AI Mini PCs & Servers

Three Mini PCs, One 70B Model: What Clustering Intel's New NUCs Can (and Can't) Do

AZisk chained three of Intel's new ASUS NUC 16 Pro mini PCs to run a 70B none of them could hold. It works, but it is slow, and it rewrites how to think about clustering: split a model for size, copy it for speed. The numbers, and when a cluster is worth the money.

Three Mini PCs, One 70B Model: What Clustering Intel's New NUCs Can (and Can't) Do

Can you bolt a few mini PCs together and run a model too big for any one of them? It is one of the most common questions in local AI, and it sounds like a cheat code: three small boxes, one giant model, no five-thousand-dollar GPU. Alex Ziskind (AZisk) just put it to the test with three of Intel's brand-new ASUS NUC 16 Pro mini PCs and a 70-billion-parameter model that none of them can hold on its own. The answer is clear and useful, and it overturns the instinct that more machines means more speed.

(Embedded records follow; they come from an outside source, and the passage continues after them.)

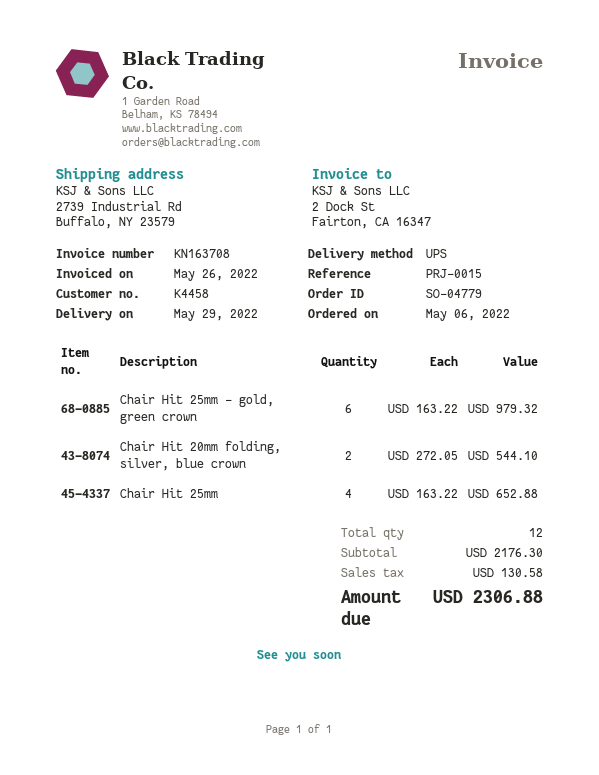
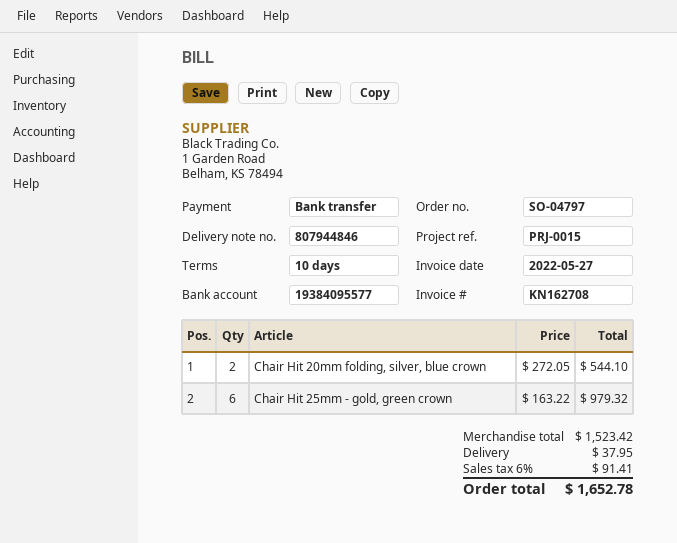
order number: SO-04779 -> SO-04797
invoice number: KN163708 -> KN162708
invoice date: 2022-05-26 -> 2022-05-27
Chair Hit 25mm: 4 x 163.22 = 652.88 -> none
subtotal: 2176.30 -> 1523.42
shipping: none -> 37.95
tax: 130.58 -> 91.41
total: 2306.88 -> 1652.78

We have not run this setup ourselves. What follows summarizes Ziskind's findings, with the hardware, the numbers, and what they mean before you buy a stack of mini PCs, plus the research that explains why he got the results he did.

The hardware: three of Intel's newest mini PCs

The machine is the ASUS NUC 16 Pro, built on Intel's new Panther Lake silicon: a Core Ultra X7 358H (16 cores, four performance plus eight efficient plus four low-power), the new Arc B390 integrated GPU, and a dedicated NPU, rated together at up to 180 TOPS. Ziskind's units had 32GB of LPDDR5X-9600 memory and ran about $1,700 each. They are genuinely nice little dev boxes, with dual Thunderbolt, dual Ethernet, Wi-Fi 7, upgradeable storage, and a tool-free pull tab to get inside. Three of them is roughly a $5,000 experiment, which is the first thing to keep in mind.

The reason these are interesting for local AI is the same reason any mini PC is: they run your models on your own data, with no API bill at the end of the month. The question Ziskind set out to answer is whether you can chain a few of them into one machine that runs what a single box cannot.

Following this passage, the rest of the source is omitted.